> Directions for this task
Would you give the entries again word for word, with no pictures in the copy?

——————————

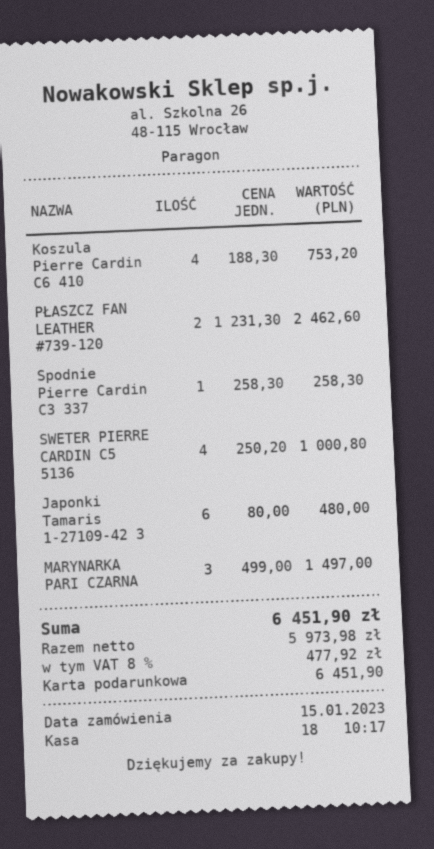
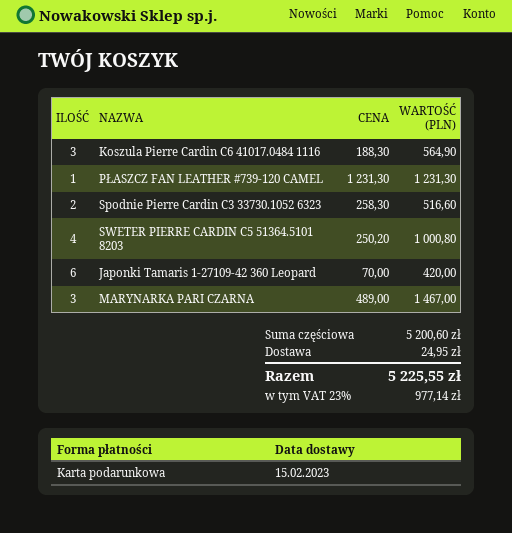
Koszula Pierre Cardin C6 410: 4 x 188.30 = 753.20 -> 3 x 188.30 = 564.90
PŁASZCZ FAN LEATHER #739-120: 2 x 1231.30 = 2462.60 -> 1 x 1231.30 = 1231.30
Spodnie Pierre Cardin C3 337: 1 x 258.30 = 258.30 -> 2 x 258.30 = 516.60
Japonki Tamaris 1-27109-42 3: 6 x 80.00 = 480.00 -> 6 x 70.00 = 420.00
MARYNARKA PARI CZARNA: 3 x 499.00 = 1497.00 -> 3 x 489.00 = 1467.00
shipping: none -> 24.95
tax: 8% = 477.92 -> 23% = 977.14
total: 6451.90 -> 5225.55

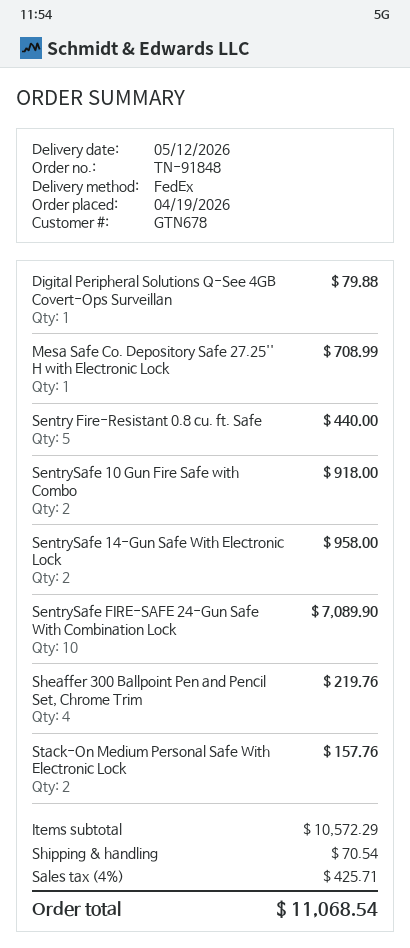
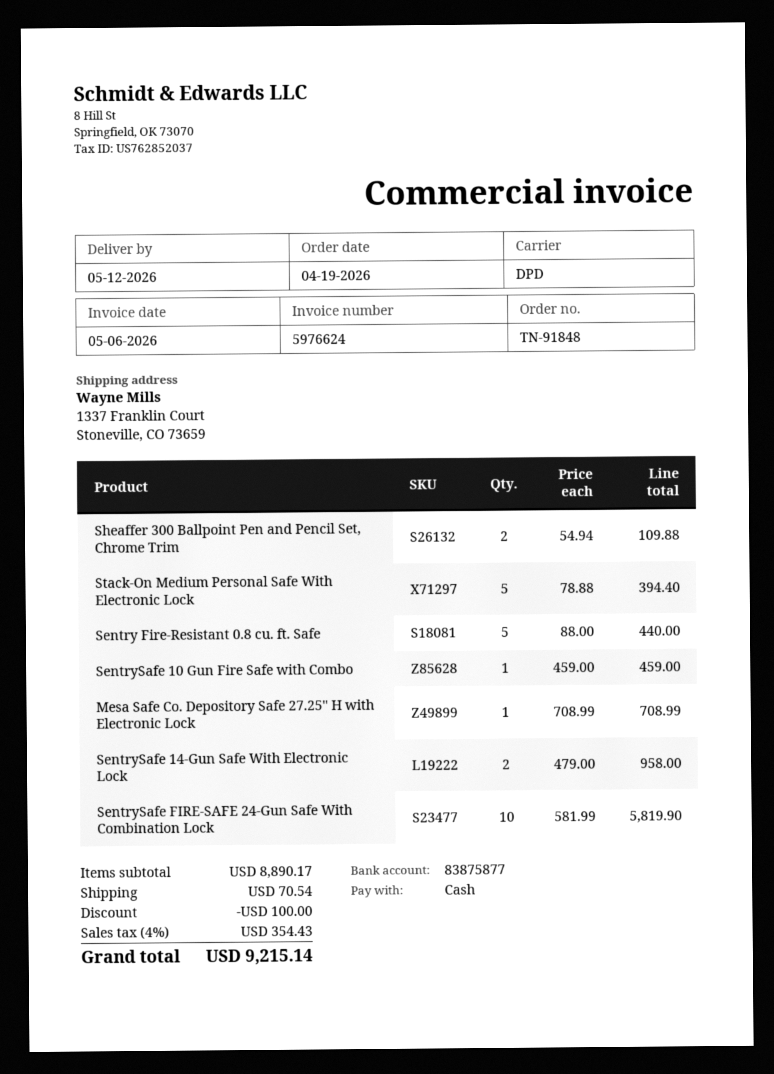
shipping method: FedEx -> DPD
Digital Peripheral Solutions Q-See 4GB Covert-Ops Surveillan: 1 for 79.88 -> none
SentrySafe 10 Gun Fire Safe with Combo: 2 for 918.00 -> 1 for 459.00
SentrySafe FIRE-SAFE 24-Gun Safe With Combination Lock: 10 for 7089.90 -> 10 for 5819.90
Sheaffer 300 Ballpoint Pen and Pencil Set, Chrome Trim: 4 for 219.76 -> 2 for 109.88
Stack-On Medium Personal Safe With Electronic Lock: 2 for 157.76 -> 5 for 394.40
subtotal: 10572.29 -> 8890.17
discount: none -> 100.00
tax: 4% = 425.71 -> 4% = 354.43
total: 11068.54 -> 9215.14

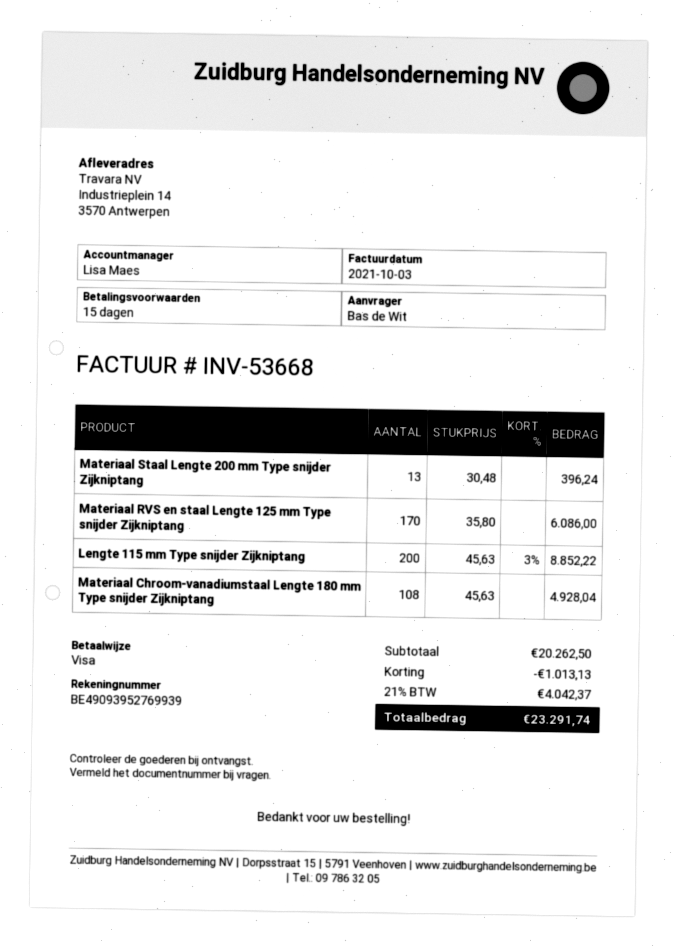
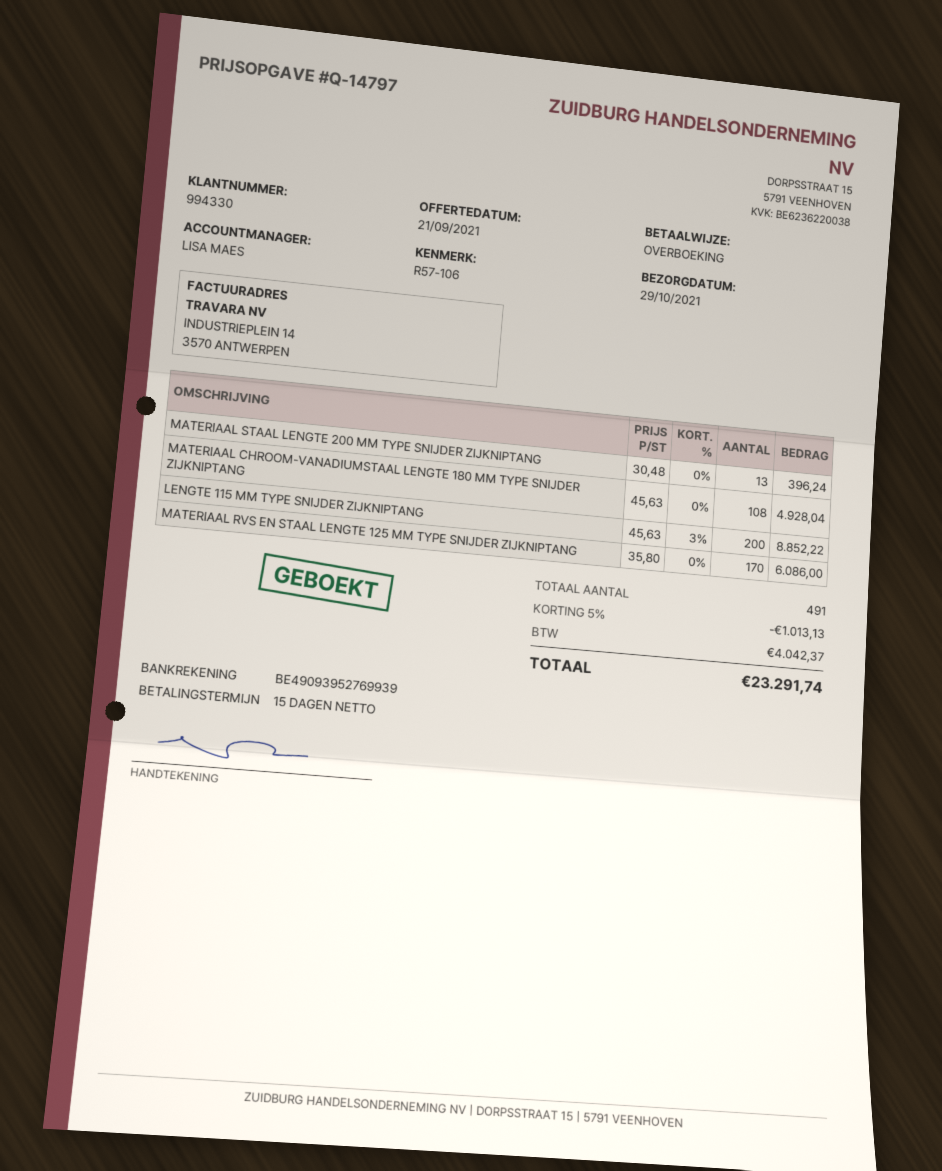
payment method: Visa -> bank transfer

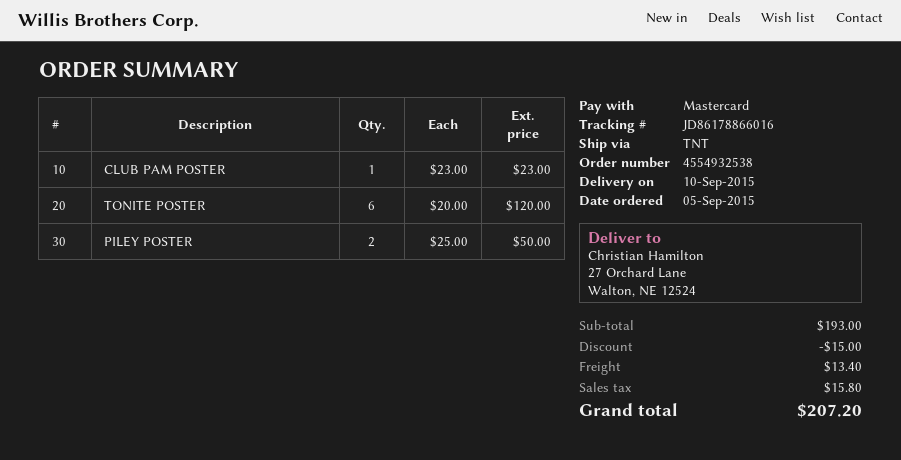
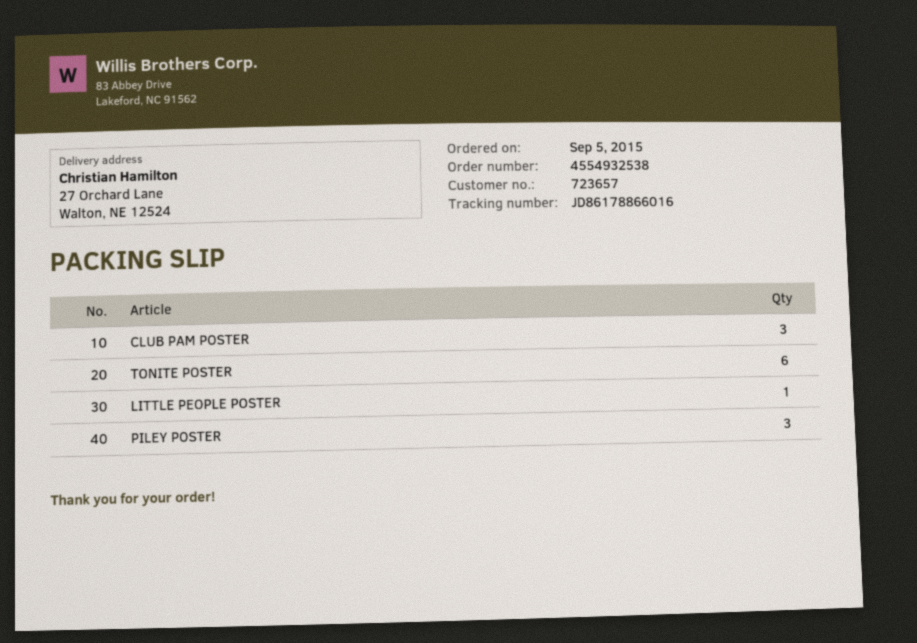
CLUB PAM POSTER: 1 -> 3
PILEY POSTER: 2 -> 3
LITTLE PEOPLE POSTER: none -> 1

——————————

> Output of the exercise
Koszula Pierre Cardin C6 410: 4 x 188.30 = 753.20 -> 3 x 188.30 = 564.90
PŁASZCZ FAN LEATHER #739-120: 2 x 1231.30 = 2462.60 -> 1 x 1231.30 = 1231.30
Spodnie Pierre Cardin C3 337: 1 x 258.30 = 258.30 -> 2 x 258.30 = 516.60
Japonki Tamaris 1-27109-42 3: 6 x 80.00 = 480.00 -> 6 x 70.00 = 420.00
MARYNARKA PARI CZARNA: 3 x 499.00 = 1497.00 -> 3 x 489.00 = 1467.00
shipping: none -> 24.95
tax: 8% = 477.92 -> 23% = 977.14
total: 6451.90 -> 5225.55

shipping method: FedEx -> DPD
Digital Peripheral Solutions Q-See 4GB Covert-Ops Surveillan: 1 for 79.88 -> none
SentrySafe 10 Gun Fire Safe with Combo: 2 for 918.00 -> 1 for 459.00
SentrySafe FIRE-SAFE 24-Gun Safe With Combination Lock: 10 for 7089.90 -> 10 for 5819.90
Sheaffer 300 Ballpoint Pen and Pencil Set, Chrome Trim: 4 for 219.76 -> 2 for 109.88
Stack-On Medium Personal Safe With Electronic Lock: 2 for 157.76 -> 5 for 394.40
subtotal: 10572.29 -> 8890.17
discount: none -> 100.00
tax: 4% = 425.71 -> 4% = 354.43
total: 11068.54 -> 9215.14

payment method: Visa -> bank transfer

CLUB PAM POSTER: 1 -> 3
PILEY POSTER: 2 -> 3
LITTLE PEOPLE POSTER: none -> 1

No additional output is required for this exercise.